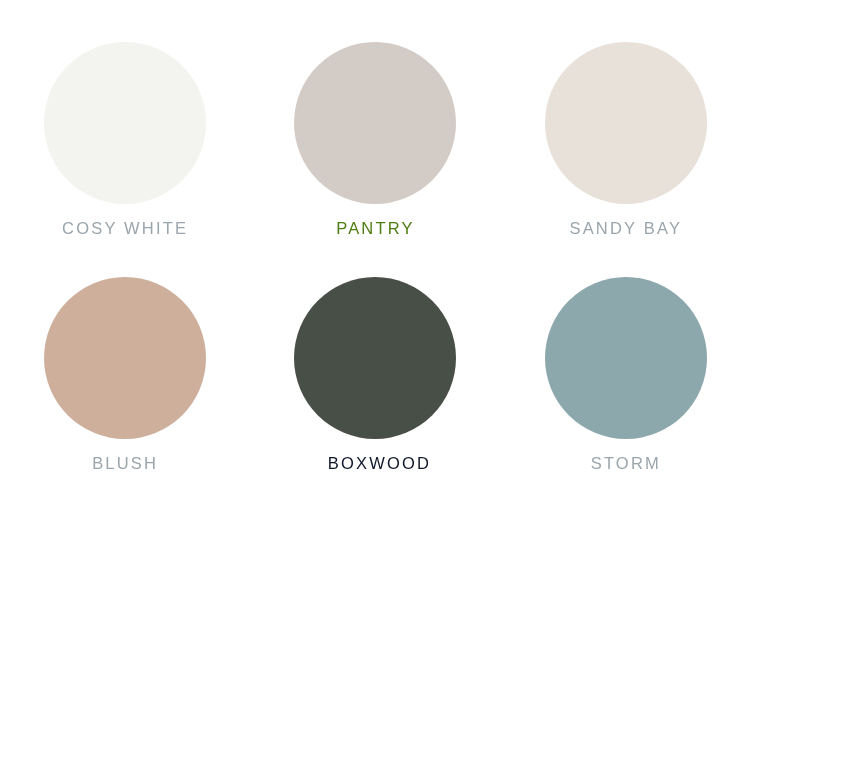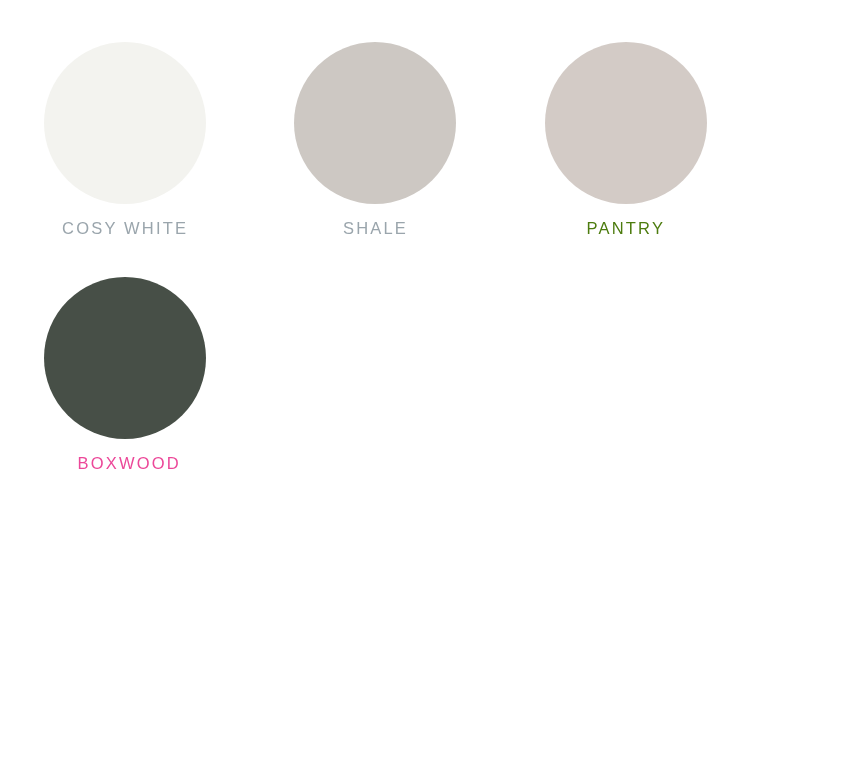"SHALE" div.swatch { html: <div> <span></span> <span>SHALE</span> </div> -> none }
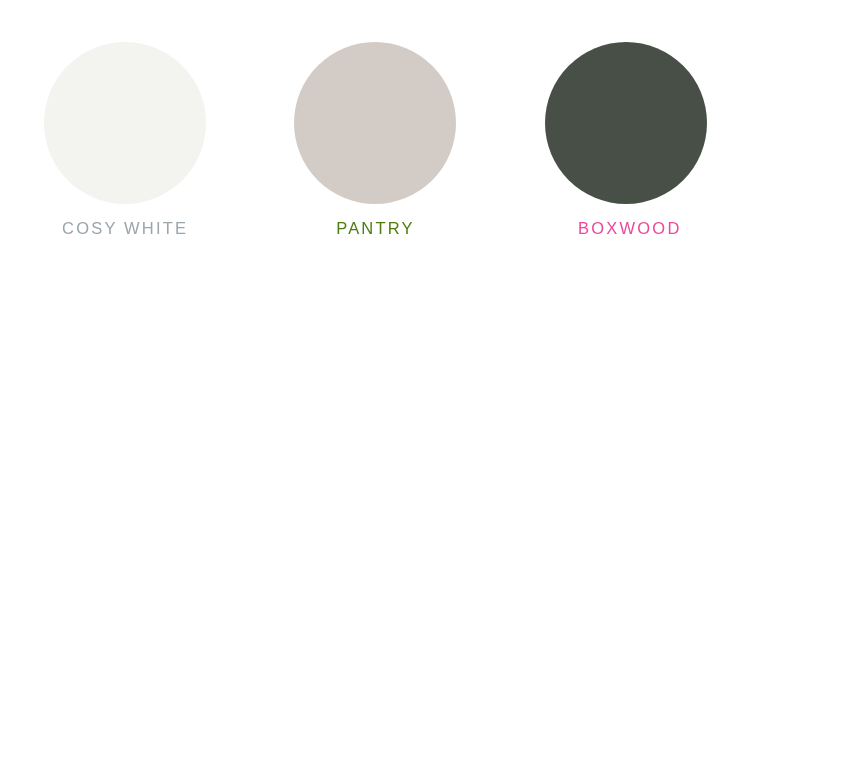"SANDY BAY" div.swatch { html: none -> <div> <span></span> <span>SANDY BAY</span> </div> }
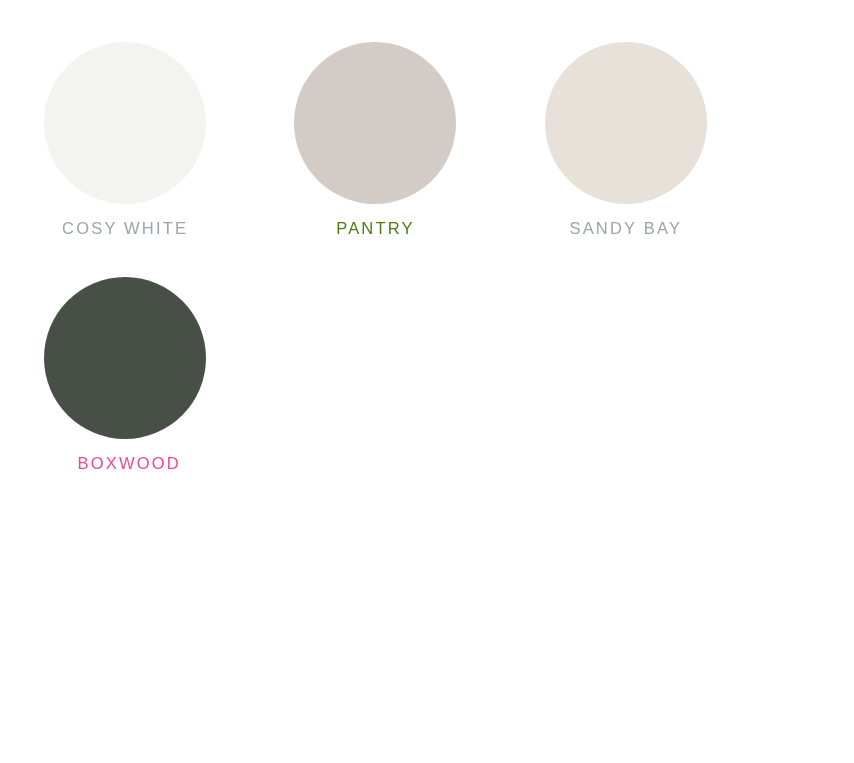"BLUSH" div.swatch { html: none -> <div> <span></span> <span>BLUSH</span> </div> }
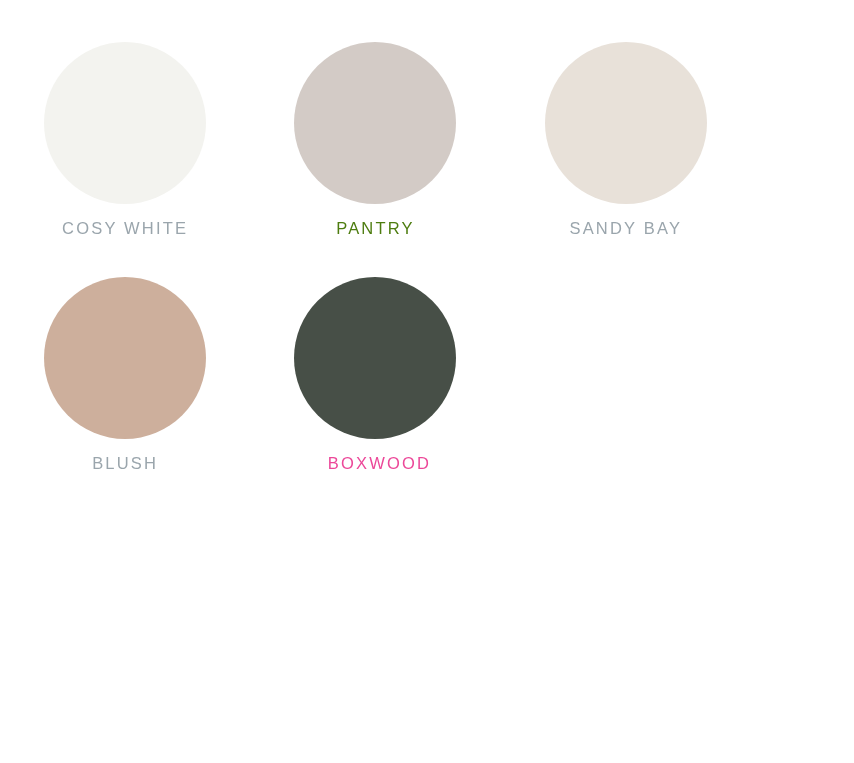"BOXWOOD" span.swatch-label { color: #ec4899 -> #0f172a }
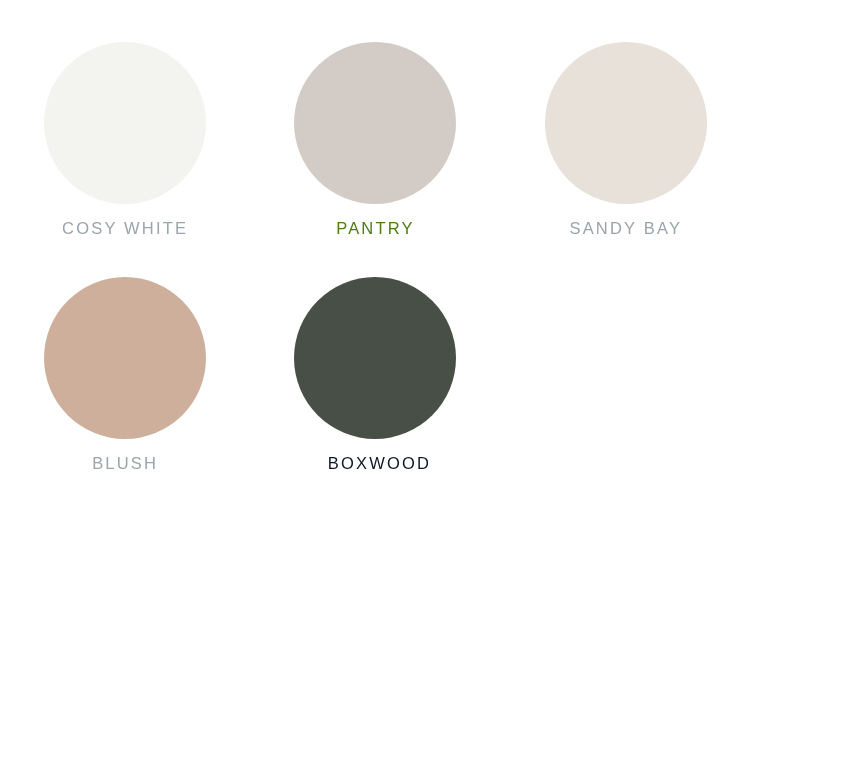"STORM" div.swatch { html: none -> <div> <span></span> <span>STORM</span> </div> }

= = = =

- _Exercise objective_
Leave out all pictures and extract exactly the lines from the line with "<div> <span></span> <span>BLUSH</span>" through the end of the material.

- _Result for this exercise_
"BLUSH" div.swatch { html: none -> <div> <span></span> <span>BLUSH</span> </div> }
"BOXWOOD" span.swatch-label { color: #ec4899 -> #0f172a }
"STORM" div.swatch { html: none -> <div> <span></span> <span>STORM</span> </div> }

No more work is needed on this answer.